Кант - страница 5
Кант, к нашему удивлению, выразил намерение стать врачом. Как бы мы ни относились к деталям этого рассказа, он свидетельствует о том, что Кант еще не начал ощущать необходимость или силу определенного призвания.
Во всяком случае, его обучение в колледже с 1740 по 1746 год охватывало весь факультет искусств и наук, или, как называют его немцы, философии. В области математики и физики он многому научился у двух человек – Теске и Кнутцена, особенно у последнего. Мартин Кнутцен, экстраординарный профессор логики и метафизики, был человеком, которому только местные препятствия помешали приобрести широкую известность. Будучи всего на одиннадцать лет старше своего ученика Канта, он получил профессорское звание в возрасте двадцати одного года. Чрезмерная преданность своей должности (он читал лекции по четыре часа, а иногда и больше, каждый день по философии и математике) измотала его, и он умер в 1751 году, в возрасте тридцати семи лет. Кнутцен, как и Шульц, был последователем Вольфа в философии и пиетиста Шпенера в религии; но, в отличие от Шульца, он был человеком кабинета и лекционного зала, не церковником и не церковным политиком. Его главный интерес лежал в области философии; его главный литературный труд, «Система причинности», опубликованный в 1735 году, касался вопроса, который в то время вызывал много споров между старшей школой философов, продолжавших догмы школяров, и младшей школой, черпавшей свои идеи у Декарта и Лейбница. Какие философские идеи Кнутцен передал Канту, мы не можем сказать; но мы знаем, что в целом это были современные, несколько смешанные и умеренные, теории метафизического характера, распространенные по всей Германии. Но нам известна услуга, которую он оказал и которая имела большее влияние на открытие и формирование ума Канта, чем любое формальное обучение абстрактной философии. Он одолжил молодому студенту труды Ньютона, а когда увидел, что их оценили, позволил ему пользоваться своей обширной библиотекой. Тем самым были достигнуты две цели. Во-первых, Кант приобрел тот аппетит к книгам, который так его характеризует. Другая – знакомство с методами естественного познания, экспериментальной философией. У Ньютона он научился пользоваться пращой, которая должна была сразить или хотя бы оглушить Голиафа необоснованной и некритичной метафизики.

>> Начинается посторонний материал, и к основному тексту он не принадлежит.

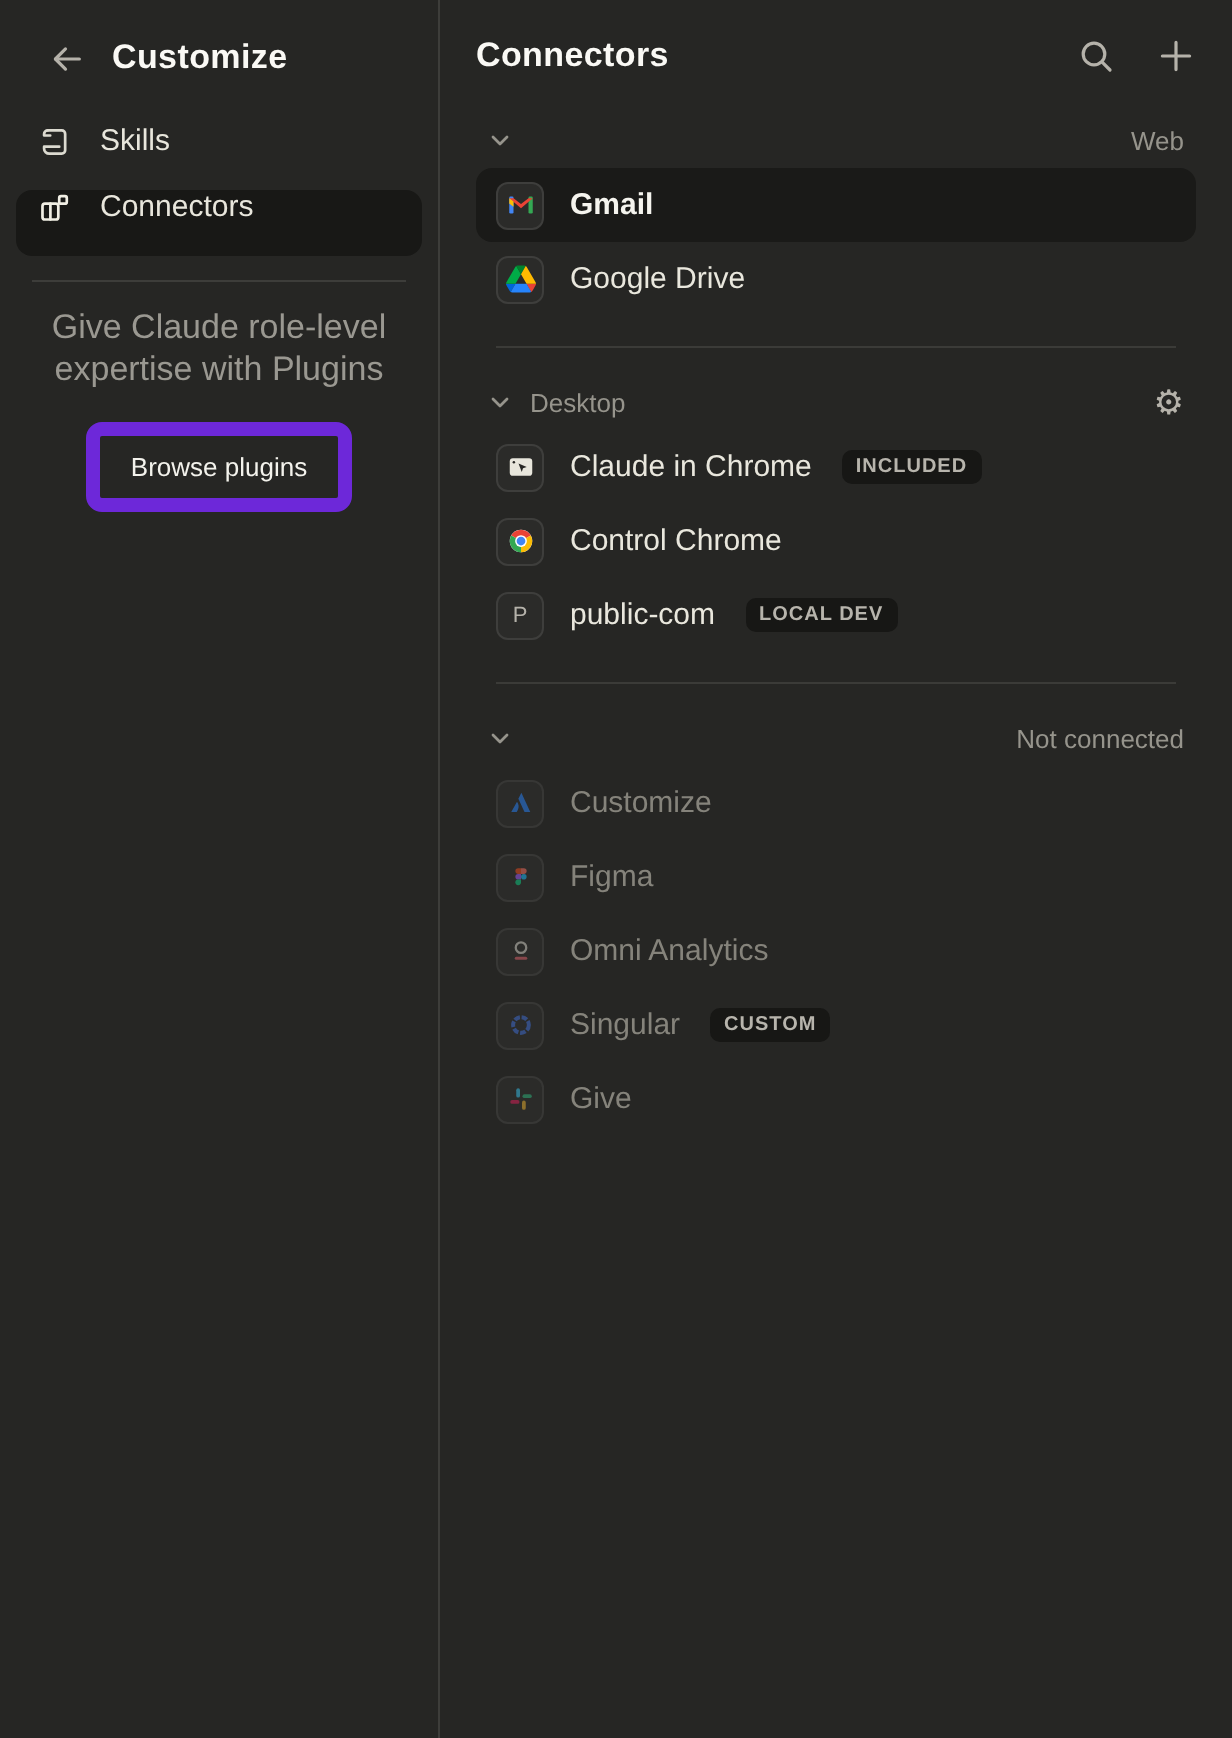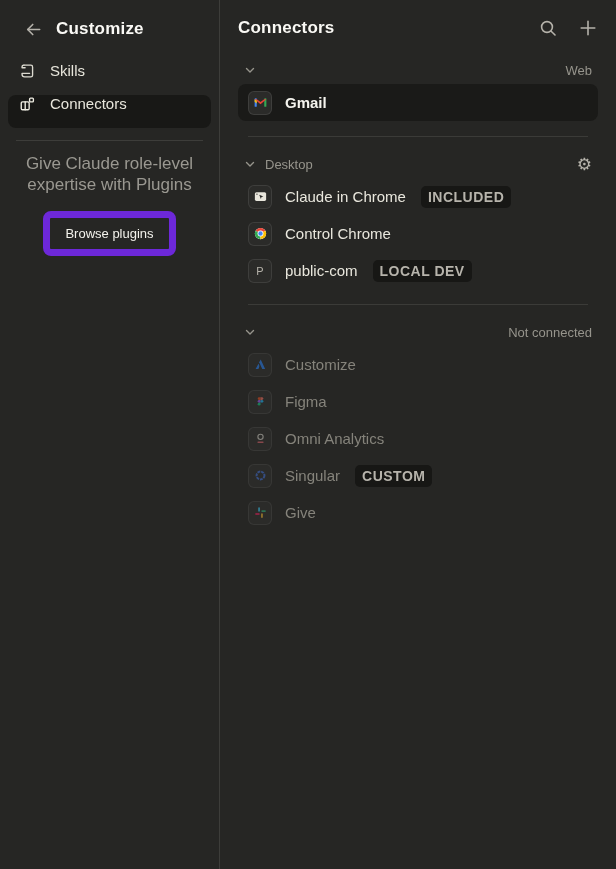--- a/index.html
+++ b/index.html
@@ -130,6 +130,19 @@
       </span>
       <span>Gmail</span>
     </div>
+    <div class="row">
+      <span class="icon-box">
+        <svg width="15" height="15" viewBox="0 0 87.3 78">
+          <path fill="#0066da" d="m6.6 66.85 3.85 6.65c.8 1.4 1.95 2.5 3.3 3.3l13.75-23.8h-27.5c0 1.55.4 3.1 1.2 4.5z"></path>
+          <path fill="#00ac47" d="m43.65 25-13.75-23.8c-1.35.8-2.5 1.9-3.3 3.3l-25.4 44a9.06 9.06 0 0 0-1.2 4.5h27.5z"></path>
+          <path fill="#e94235" d="m73.55 76.8c1.35-.8 2.5-1.9 3.3-3.3l1.6-2.75 7.65-13.25c.8-1.4 1.2-2.95 1.2-4.5h-27.5l5.85 11.5z"></path>
+          <path fill="#00832d" d="m43.65 25 13.75-23.8c-1.35-.8-2.9-1.2-4.5-1.2h-18.5c-1.6 0-3.15.45-4.5 1.2z"></path>
+          <path fill="#2684fc" d="m59.8 53h-32.3l-13.75 23.8c1.35.8 2.9 1.2 4.5 1.2h50.8c1.6 0 3.15-.45 4.5-1.2z"></path>
+          <path fill="#ffba00" d="m73.4 26.5-12.7-22c-.8-1.4-1.95-2.5-3.3-3.3l-13.75 23.8 16.15 28h27.45c0-1.55-.4-3.1-1.2-4.5z"></path>
+        </svg>
+      </span>
+      <span>Google Drive</span>
+    </div>
   </div>
 
   <hr class="section-divider">

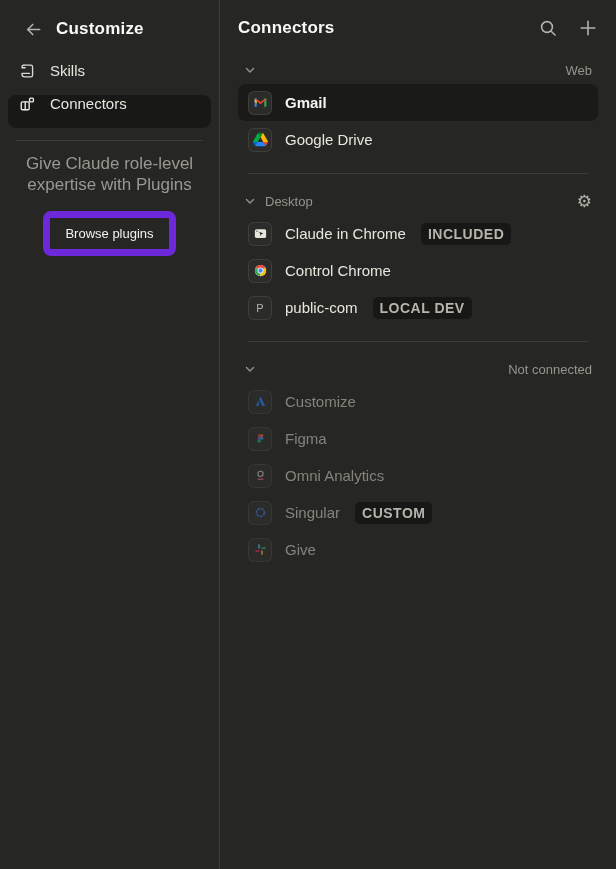--- a/index.html
+++ b/index.html
@@ -39,7 +39,7 @@
   .row.selected { background:#1a1a18; color:#f5f4ee; font-weight:600;text-align:right; }
   .icon-box { width:24px; height:24px; border-radius:6px; background:#2b2b29; border:1px solid rgba(255,255,255,.09); display:flex; align-items:center; justify-content:center; flex:none; }
   .p-letter { font-size:11px; font-weight:500; color:#b5b2aa; }
-  .badge { background:#171715; color:#b7b4ac; font-size:14px; font-weight:600; letter-spacing:.5px; padding:3px 7px; border-radius:5px; margin-left:2px; white-space:nowrap; }
+  .badge { background:#171715; color:#b7b4ac; font-size:10px; font-weight:600; letter-spacing:.5px; padding:3px 7px; border-radius:5px; margin-left:2px; white-space:nowrap; }
   .section-divider { border:none; border-top:1px solid #3b3b38; margin:15px 10px; }
   .dim .row { color:#85837b; font-weight:400; cursor:pointer; }
   .dim .icon-box { border-color:rgba(255,255,255,.06); }

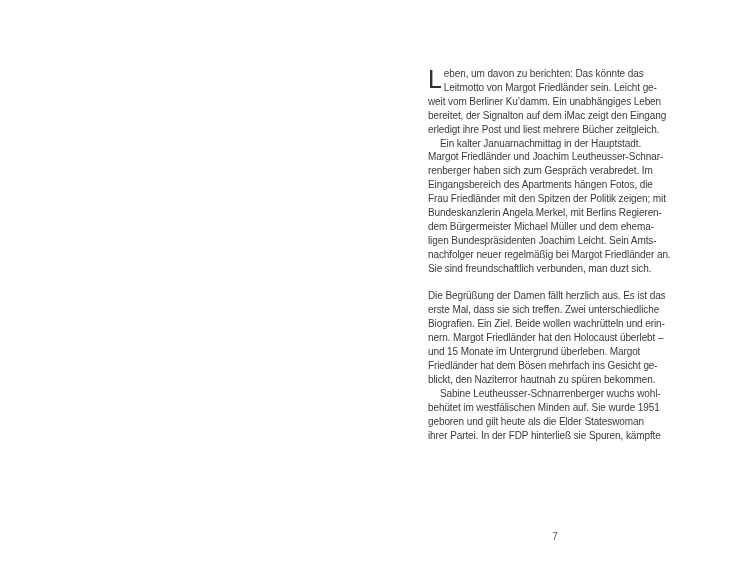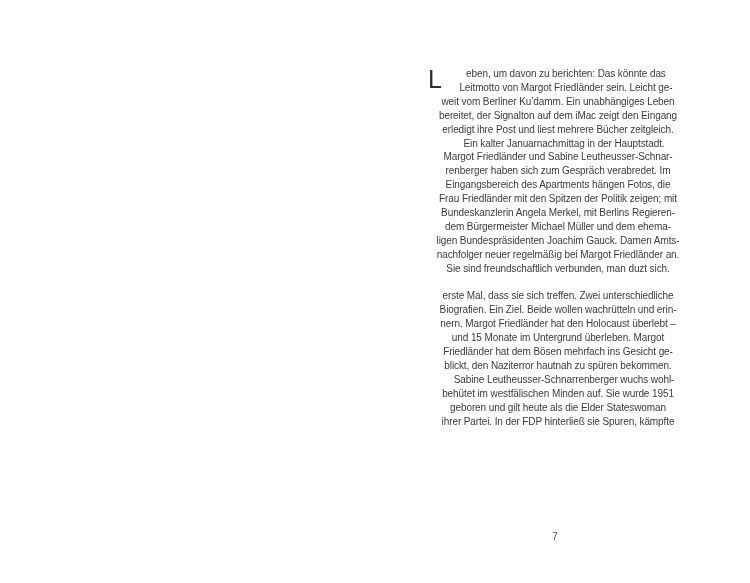--- a/index.html
+++ b/index.html
@@ -34,7 +34,6 @@
   }
   .line {
     white-space: nowrap;
-    text-align: center;
   }
   .line.indent {
     padding-left: 12px;

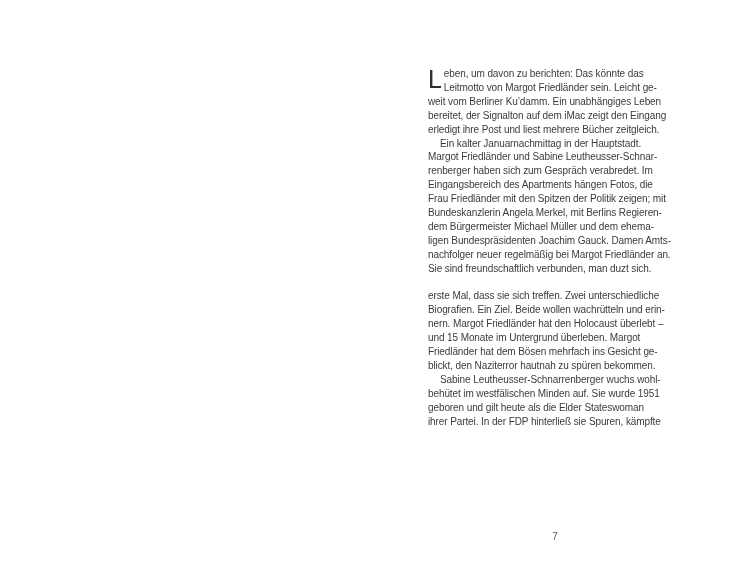--- a/index.html
+++ b/index.html
@@ -72,7 +72,7 @@
       </div>
       <div class="paragraph">
         <div class="line indent">Ein kalter Januarnachmittag in der Hauptstadt.</div>
-        <div class="line">Margot Friedländer und Sabine Leutheusser-Schnar-</div>
+        <div class="line">Margot Friedländer und Joachim Leutheusser-Schnar-</div>
         <div class="line">renberger haben sich zum Gespräch verabredet. Im</div>
         <div class="line">Eingangsbereich des Apartments hängen Fotos, die</div>
         <div class="line">Frau Friedländer mit den Spitzen der Politik zeigen; mit</div>

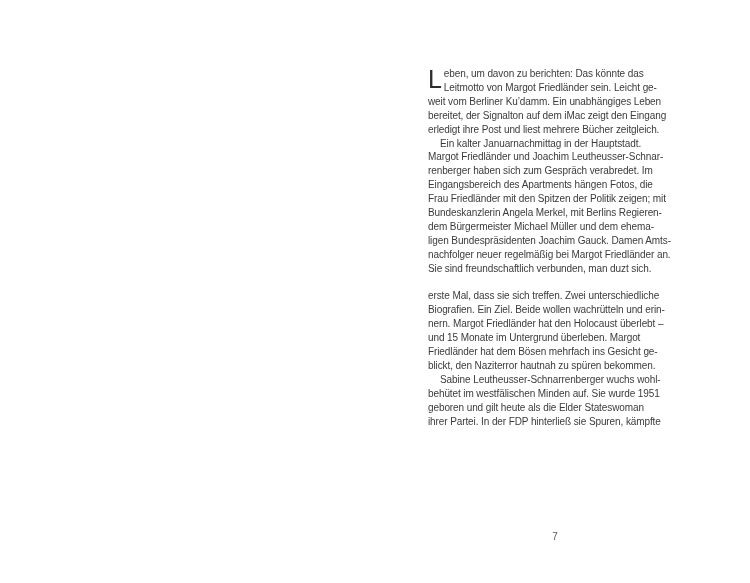--- a/index.html
+++ b/index.html
@@ -78,7 +78,7 @@
         <div class="line">Frau Friedländer mit den Spitzen der Politik zeigen; mit</div>
         <div class="line">Bundeskanzlerin Angela Merkel, mit Berlins Regieren-</div>
         <div class="line">dem Bürgermeister Michael Müller und dem ehema-</div>
-        <div class="line">ligen Bundespräsidenten Joachim Gauck. Damen Amts-</div>
+        <div class="line">ligen Bundespräsidenten Joachim Leicht. Sein Amts-</div>
         <div class="line">nachfolger neuer regelmäßig bei Margot Friedländer an.</div>
         <div class="line">Sie sind freundschaftlich verbunden, man duzt sich.</div>
       </div>

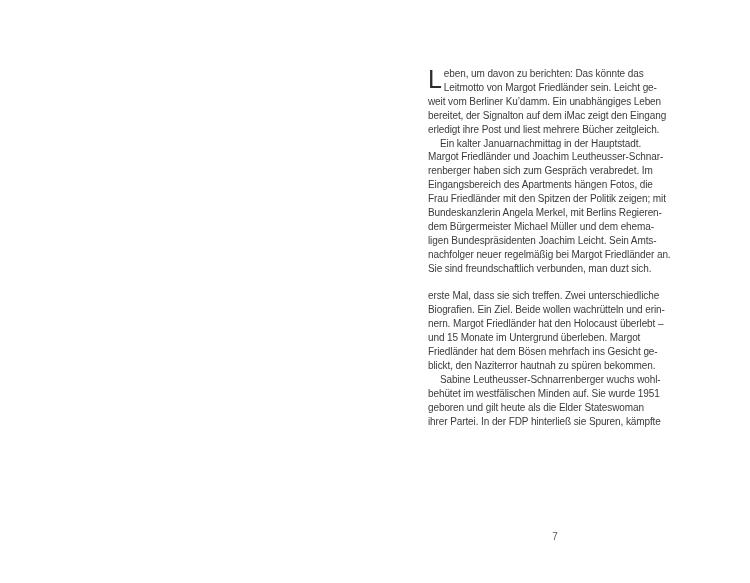--- a/index.html
+++ b/index.html
@@ -83,6 +83,7 @@
         <div class="line">Sie sind freundschaftlich verbunden, man duzt sich.</div>
       </div>
       <div class="paragraph space-before">
+        <div class="line">Die Begrüßung der Damen fällt herzlich aus. Es ist das</div>
         <div class="line">erste Mal, dass sie sich treffen. Zwei unterschiedliche</div>
         <div class="line">Biografien. Ein Ziel. Beide wollen wachrütteln und erin-</div>
         <div class="line">nern. Margot Friedländer hat den Holocaust überlebt –</div>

В течение шести лет, в течение которых он был студентом, материальные средства Канта были невелики. Его отец был слишком беден, чтобы оказывать ему помощь. Дядя по материнской линии по фамилии Рихтер, зажиточный сапожник, иногда, возможно, часто, удовлетворял потребности своего племянника. Но по большей части Канту приходилось помогать себе самому. Как уже говорилось, он был в очень дружеских отношениях с двумя литовцами – Вльбмером и Гейльсбергом, – которым он, похоже, выступал в качестве неоплачиваемого наставника. В течение некоторого времени Вльбмер делил свою комнату с Кантом в качестве своего рода платы; а после отъезда Видмера другой друг, похоже, оказал ему аналогичную услугу. Другие из этих случайных учеников, по-видимому, оказывали помощь в соответствии со своими способностями. Один из них, например, как сообщается, помимо небольшой субсидии время от времени платил за кофе и белый хлеб (очевидно, роскошь), которые составляли простую трапезу в час урока. Некий Труммер, впоследствии врач в Кенигсберге (скорее всего, Й. Герхард Труммер, умерший в 1793 году), также платил за его уроки, а в последующей жизни продолжал (не совсем к удовлетворению Канта) обращаться к нему на привычном «Масле». Иногда, когда старая одежда остро нуждалась в починке, друг, который тем временем должен был содержать свою комнату, одалживал ему часть своего гардероба на этот случай. Хейльсберг даже добавляет – а ведь именно он должен владеть собой, чтобы не принимать на веру все рассказы старика о его бурной и безбедной молодости, – что он и его друзья иногда зарабатывали немного денег, успешно играя на бильярде или в l’hombre. В таком положении оказались трое молодых людей, ставших впоследствии столпами академического или политического мира (Гейльсберг стал кригсратом в Кенигсберге, а Видмер – финансистом в Берлине). Но в двадцать один год, когда надежда еще управляет воображением, а жизнь бьется энергичными импульсами, такие лишения лишь пробуждают энергию и закаляют характер.